It isn’t an iPhone that people don’t like and actually, social media is a wonderful invention to connect thoughts, words, pictures and videos in real time.

It’s the lack of face-to-face interaction that is causing a society that even young people – addicted to digital devices – are increasingly concerned about.

Maybe that is you or someone you know.

When I can communicate anything I want with a tap of my digital device, I cannot appreciate if I have pleased you, disappointed or hurt you.

The lack of in-person feedback tends to make me more insensitive to those around me even as I get new digital tools and apps to “communicate” better.

So, what to do?

Give up the smartphone, avoid social media – drop out of the world as it now exists?

That is not necessary.

But there are a few things that can help maintain sensitivity to others that will not only enhance relationships but make digital contact more rewarding.

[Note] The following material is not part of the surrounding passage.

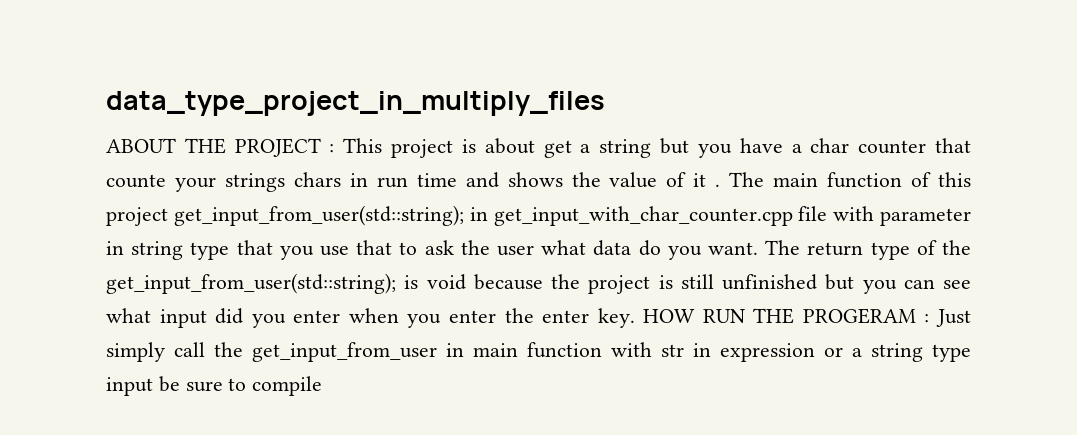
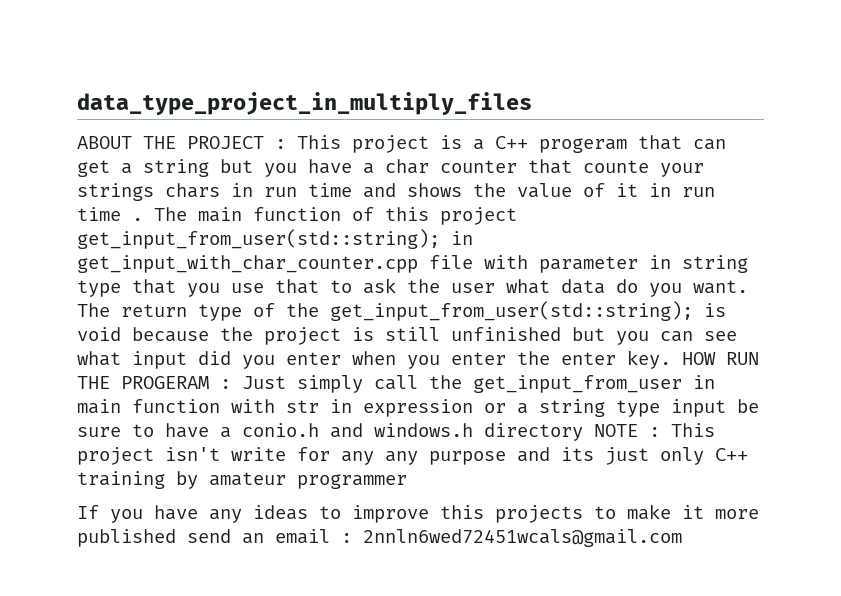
- ABOUT THE PROJECT : This project is about get a string but you have a char counter that counte your strings chars in run time and shows the value of it .
+ ABOUT THE PROJECT : This project is a C++ progeram that can get a string but you have a char counter that counte your strings chars in run time and shows the value of it in run time .
- HOW RUN THE PROGERAM : Just simply call the get_input_from_user in main function with str in expression or a string type input be sure to compile
+ HOW RUN THE PROGERAM : Just simply call the get_input_from_user in main function with str in expression or a string type input be sure to have a conio.h and windows.h directory NOTE : This project isn't write for any any purpose and its just only C++ training by amateur programmer
+ If you have any ideas to improve this projects to make it more published send an email : 2nnln6wed72451wcals@gmail.com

  1. Think before sending.  Since we cannot see the reaction we are going to get put a little more thought into how your message may be received before sending.
  2. Schedule face time for people who matter.  You know when you’re spending too much time communicating with digital tools.  When this happens, go direct.
  3. Try FaceTime live video chats where you can see a person’s response to you in real time.  It helps to keep it sensitive to the impact of your words and thoughts.

Ask questions as often as you can.  Don’t always make “me” statements.  There is so much self-absorption in the world, we don’t want to be part of it.  Be sincerely interested in others – a good rule of thumb on our digital devices and in person.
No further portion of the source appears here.